Si je voulais prendre le livre de M. Farley pour le manifeste d’une nouvelle doctrine de l’Angleterre sur la Turquie, je dirais volontiers qu’il y a en ce moment deux tentatives anglaises de restauration pour la Turquie. Il y en a une qui est toute politique et toute diplomatique; celle-là, je la combats obstinément au nom de l’humanité et de la religion chrétienne, au nom de l’intérêt européen, que je ne sépare en aucune manière de l’intérêt anglais; c’est celle que lord Palmerston a entreprise depuis 1840. Il y a une autre tentative anglaise de restauration de la Turquie, restauration agricole, industrielle et commerciale, dont le but et les moyens sont tout différens de ceux qu’emploie la restauration politique. Je pourrais énumérer les nombreuses différences qui distinguent ces deux tentatives de restauration. Je me contente de signaler les deux principales, celles qui sont le plus caractéristiques et qui ont le plus de conséquences : l’emploi en Turquie des Européens, et l’emploi des chrétiens d’Orient.

La restauration politique, celle de lord Palmerston et de sir Henri Bulwer, occupée avant tout du soin de maintenir le gouvernement turc, en améliorant, s’il est possible, son administration, n’emploie les Européens que dans l’administration. Elle semble même parfois les y craindre, et cela tient à deux circonstances importantes : elle trouve peu d’Anglais pour entrer dans l’administration turque.
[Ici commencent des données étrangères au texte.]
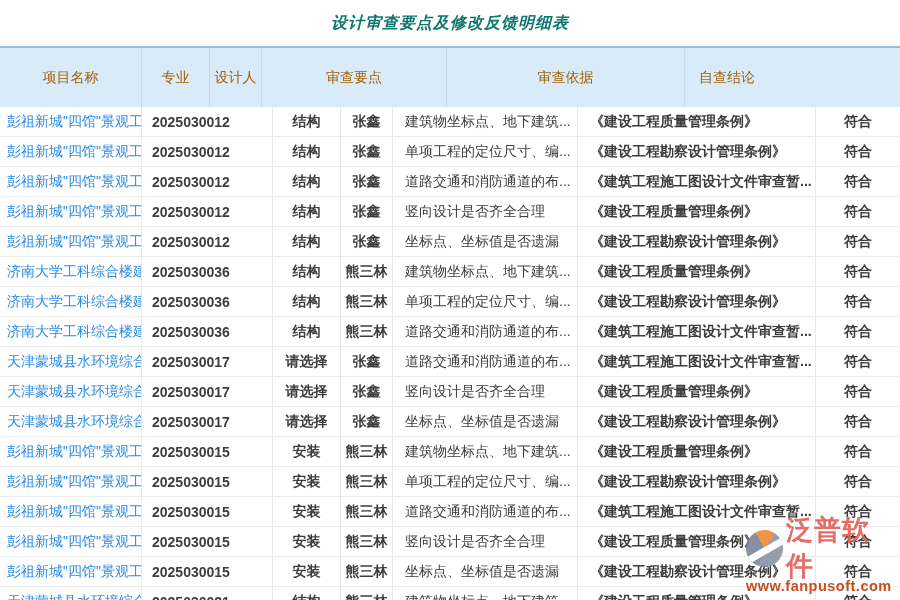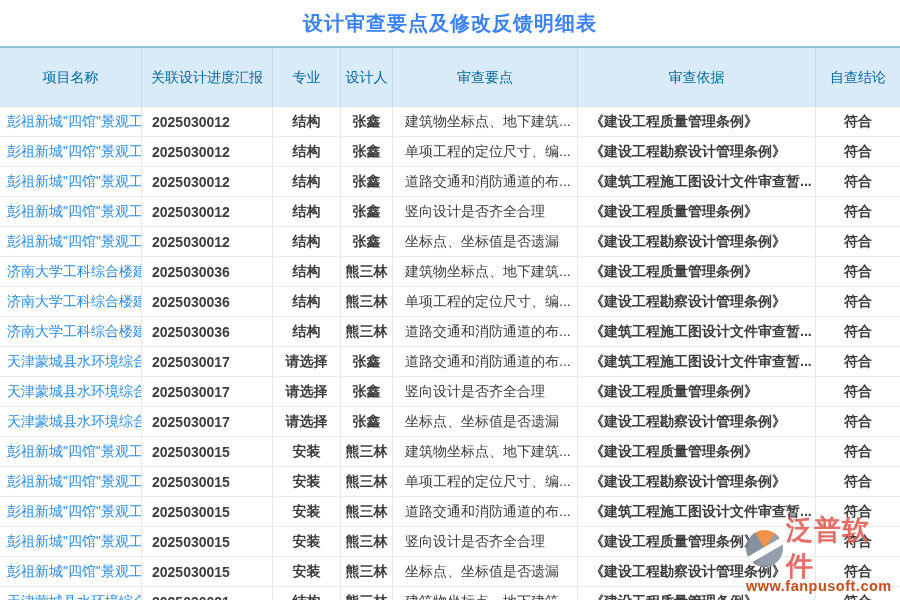--- a/index.html
+++ b/index.html
@@ -1,22 +1,22 @@
 <!DOCTYPE html>
 <html><head>
 <meta charset="utf-8">
 <style>
   html,body{margin:0;padding:0;width:900px;height:600px;overflow:hidden;background:#fff;
     font-family:"Liberation Sans","DejaVu Sans",sans-serif;}
   .page{position:relative;width:900px;height:600px;overflow:hidden;}
   .title-bar{height:46px;display:flex;align-items:center;justify-content:center;}
-  .title{font-size:20px;font-weight:bold;color:#3b82f6;letter-spacing:1px;}
+  .title{font-size:16px;font-weight:bold;color:#0f766e;letter-spacing:1px;font-style:italic;}
   .report-table{width:900px;border-top:2px solid #94c0e0;}
   .thead{display:flex;height:59px;background:#d9eaf8;}
-  .th{display:flex;align-items:center;justify-content:center;color:#0369a1;font-size:14px;
+  .th{display:flex;align-items:center;justify-content:center;color:#a16207;font-size:14px;
       border-right:1px solid #c6daeb;box-sizing:border-box;white-space:nowrap;overflow:hidden;}
   .th:last-child{border-right:none;}
   .tbody{background:#fff;}
   .tr{display:flex;height:29px;border-bottom:1px solid #ebebeb;}
   .td{display:flex;align-items:center;font-size:14px;color:#3d3d3d;box-sizing:border-box;
       border-right:1px solid #e8e8e8;white-space:nowrap;overflow:hidden;}
   .td:last-child{border-right:none;text-align:right;}
   .c0{width:142px;}
   .c1{width:131px;}
   .c2{width:68px;}
@@ -45,21 +45,20 @@
 
 <div class="page">
 
   <div class="title-bar">
     <span class="title">设计审查要点及修改反馈明细表</span>
   </div>
 
   <div class="report-table">
     <div class="thead">
       <div class="th c0">项目名称</div>
-      <div class="th c1">关联设计进度汇报</div>
       <div class="th c2">专业</div>
       <div class="th c3">设计人</div>
       <div class="th c4">审查要点</div>
       <div class="th c5">审查依据</div>
       <div class="th c6">自查结论</div>
     </div>
     <div class="tbody" id="tbody">
     <div class="tr">
       <div class="td c0">
         <a href="#" class="link">彭祖新城"四馆"景观工程</a>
L’Anglais n’est pas né pour l’administration dans le sens que nous donnons à ce mot en France. L’Angleterre ayant le malheur ou le bonheur d’ignorer l’administration, l’Anglais n’a pas le génie paperassier : il n’est pas propre aux bureaux, il a pour cela trop d’initiative et d’activité individuelle. Faute d’Anglais, la restauration politique dirigée par sir Henri Bulwer est forcée d’employer des Allemands, des Français, des Italiens, et elle s’en défie plus ou moins. Ils ont d’autres idées, d’autres intérêts que ceux de la restauration politique; de plus, ils n’aiment pas l’Angleterre, qui en général ne sait pas se faire aimer. J’ajoute qu’ils ne sont point favorables à une restauration dont le principe est de laisser les Turcs à la tête de tout, et de ne se servir des Européens que dans les rangs et les emplois secondaires.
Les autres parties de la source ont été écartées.